Von diesen wirkmächtigen ‚monosubjektiven‘ Fassungen allgemeiner Erziehungsbegriffe grenzen sich die ‚bisubjektiv‘ [1] angelegten allgemeinen Theorien der Erziehung von Klaus Prange (1939-2019), teilweise gemeinsam mit Gabriele Strobel-Eisele, sowie von Wolfgang Sünkel (1934-2011) deutlich ab [2]. Die Herausgebenden führen beide Ansätze unter dem Titel der ‚Operativen Pädagogik‘ zusammen. Ihre mittels logischer Deskription bzw. (neo-)phänomenologischer Ansätze [3] entwickelten Entwürfe dessen, was Erziehung im Allgemeinen sei, unterscheiden sich deutlich von der weit verbreiteten Alltagsvorstellung: ‚Zöglinge‘ sind nun nicht mehr Gegenstand erzieherischer Einwirkung, sondern am pädagogischen Geschehen beteiligte Subjekte, die mit anderen Subjekten in eine spezifische Interaktion aus Zeigen und Lernen (Prange) bzw. in einen Tätigkeitszusammenhang aus Vermitteln und Aneignen (Sünkel) eintreten. Objekt der Erziehung ist damit in beiden Theorien nicht das lernende bzw. aneignende Subjekt, sondern das Thema der Erziehung – allerdings ohne dabei historisch und kulturell variable Inhalte wie ‚Mündigkeit‘ oder spezielle Kompetenzen als Inhalt von Erziehung festzustellen. Beide Theorien arbeiten stattdessen mit einer formalen Kategorientrias aus Kenntnissen, Fertigkeiten und Motiven (Sünkel) bzw. Wissen, Können und Einstellungen (Prange).

 

Der Weiterführung der Theorie Klaus Pranges, die er im Untertitel seiner 2005 erstmals erschienenen Monografie als ‚Operative Pädagogik‘ bezeichnet hatte, gilt der hier rezensierte Band ‚Von der Reflexion zur Operation. Stand und Perspektiven der Operativen Pädagogik‘. Er enthält neben einer Einleitung 15 Beiträge, die teils bereits im März 2023 auf einem Symposium an der PH Freiburg vorgetragen und diskutiert worden waren. Dass eine solche Theoriearbeit nötig ist, spiegeln neuere Einführungswerke der Allgemeinen Erziehungswissenschaft, in denen die bisubjektiv angelegte Theorieangebote kaum rezipiert worden sind [4].

 

Teil 1 des Bandes, der sich mit zwei Beiträgen dem Vergleich der Theorien von Prange und Sünkel widmet, arbeitet Ulrich Papenkort konzise Gemeinsamkeiten und Unterschiede der unabhängig voneinander entwickelten Werke heraus.
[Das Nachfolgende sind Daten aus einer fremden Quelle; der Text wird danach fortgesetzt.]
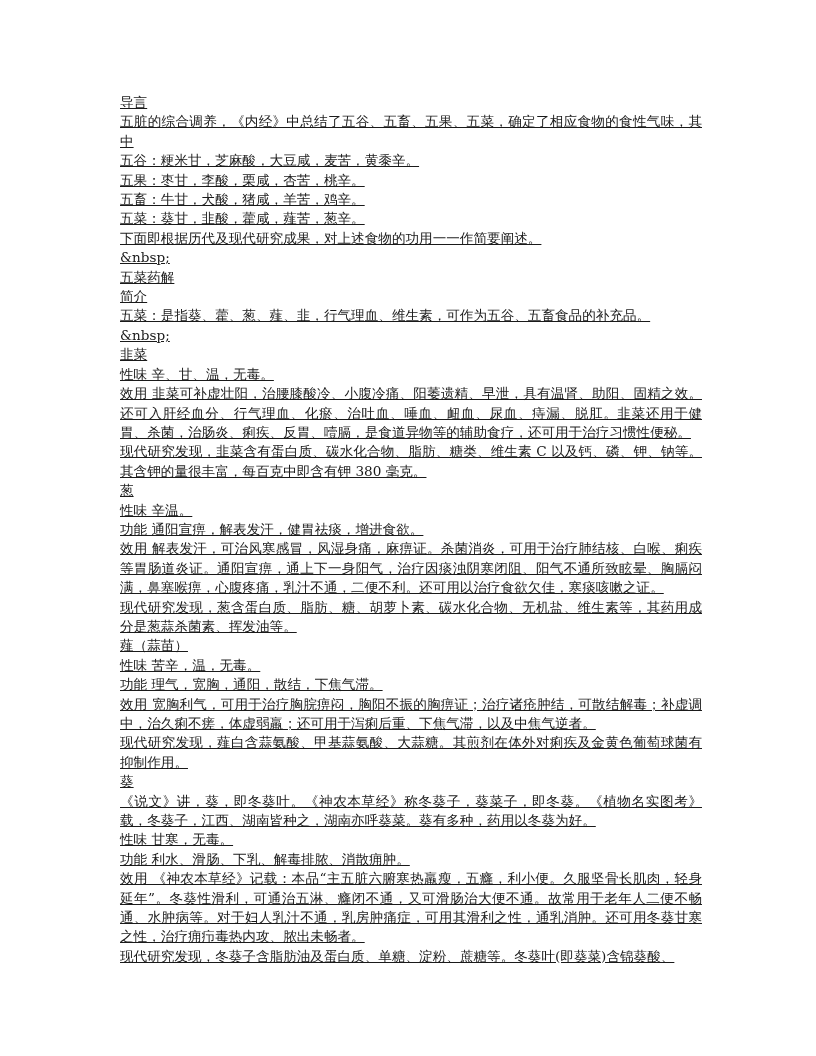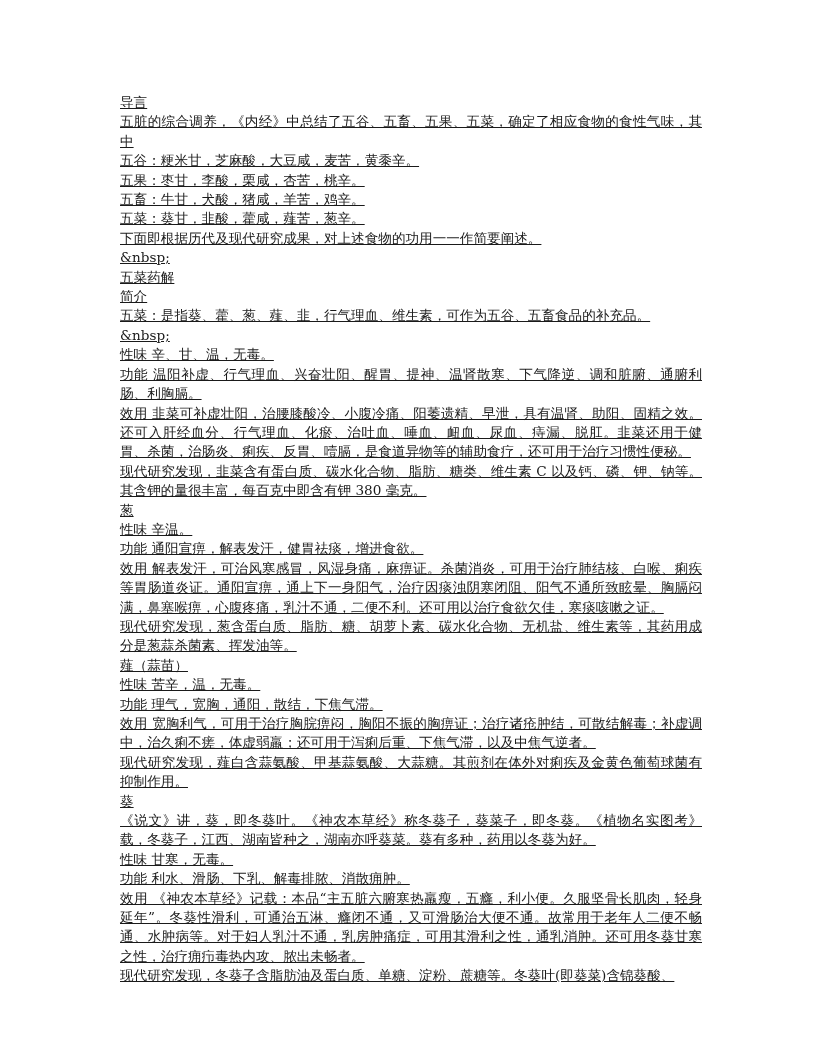"韭菜" span.line { html: none -> <span>韭菜</span> }
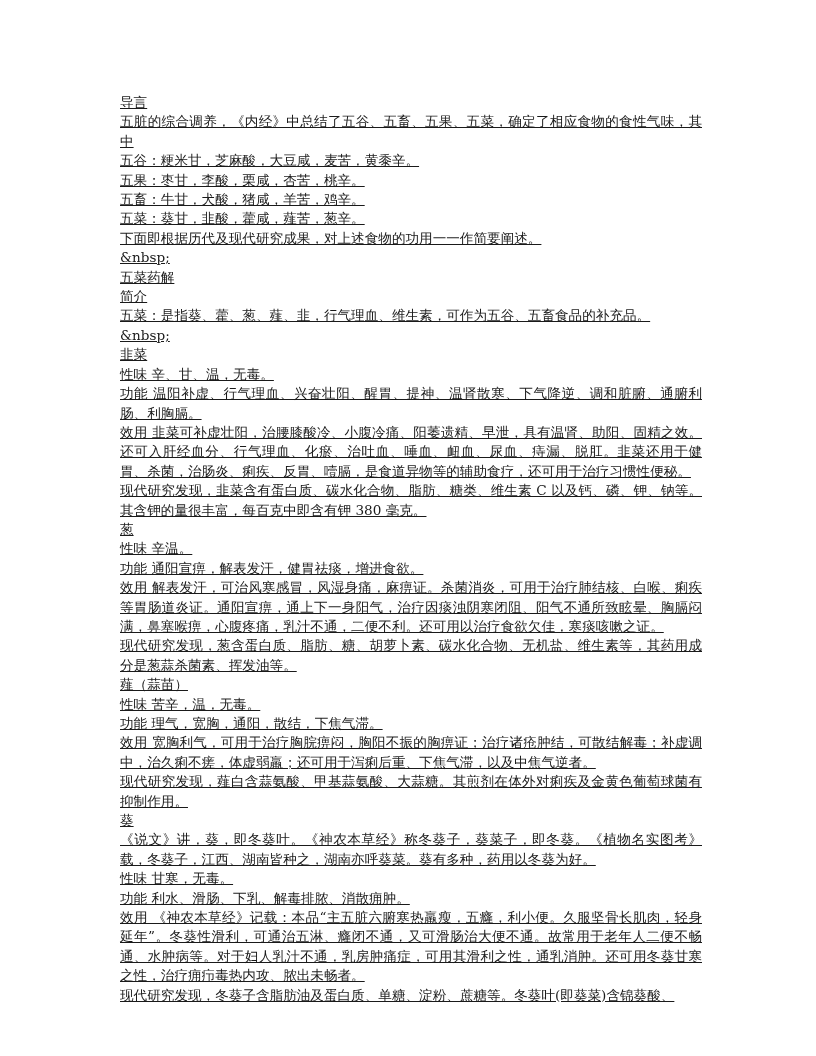"功能" span.line { html: <span>功能 温阳补虚、行气理血、兴奋壮阳、醒胃、提神、温肾散寒、下气降逆、调和脏腑、通腑利肠、利胸膈。</span> -> none }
Johanna Hopfner und Agnes Trattner nutzen die beiden Theorien, um zu verdeutlichen, inwieweit einschlägige Ratgeberbücher von einem verkürzten Erziehungsverständnis ausgehen, mithin gar Fehlformen des Erziehens propagieren.

 

In Teil 2 sind theoretische Weiterentwicklungen der Operativen Pädagogik versammelt: Volker Kraft beleuchtet die Bedeutung von Emotionen für pädagogische Operationen und entwickelt ein heuristisches Modell, in dem Stimmungen, Affekte Gefühle und Emotionen den Untergrund der pädagogischen Interaktionen zwischen Zeigenden und Lernenden bilden. Thomas Fuhr greift Pranges erziehungs- und unterrichtstheoretische Systematiken auf und leitet daraus verschiedene Artikulationsformen pädagogischer Situationen ab. Diese beschreibt er als Ablaufmuster sogenannter ‚pädagogischer Workflows‘, die sich als idealtypische, keineswegs allein auf den Schulunterricht bezogene Didaktiken lesen lassen. Das Besondere an diesen allgemeinen Didaktiken ist ihr Fokus auf die Phasen bzw. ineinandergreifenden Prozesse von Zeigen und Lernen, die für die Aneignung spezifischen Wissens, Könnens und Einstellungen erforderlich sind. Katja Grundig de Vazquez verdeutlicht aus einer evolutionsanthropologischen Perspektive u.a. im Anschluss an Prange und Sünkel, dass und wie Situationen der Synchronisation von Zeigen und Lernen in der Geschichte der menschlichen Gattungsexistenz zentral für die Entstehung und den Fortbestand kumulativer Kulturen waren und sind. Stephan Ellinger und Oliver Hechler präsentieren im Anschluss, ausgehend vor allem von Pranges und Werner Lochs Vorarbeiten zur Operativen Pädagogik und zu Erziehung aus einer Lebenslaufperspektive, biografisch-anamnestische Verfahren für die Diagnose von Lernhemmungen. Yoshiki Sakurai kontrastiert Pranges Erziehungstheorie mit den in Japan verbreiteten Vorstellungen von Bildung, wobei er die Operative Pädagogik teils als normative Pädagogik interpretiert. Der Beitrag von Florian Dobmeier bildet den Abschluss des zweiten Teils mit Überlegungen, die an eine Skizze von Prange und Strobel-Eisele zu massenmedialer Erziehung anschließen. Darin wird das Nudging als Technik und als Fehlform des Erziehens beleuchtet.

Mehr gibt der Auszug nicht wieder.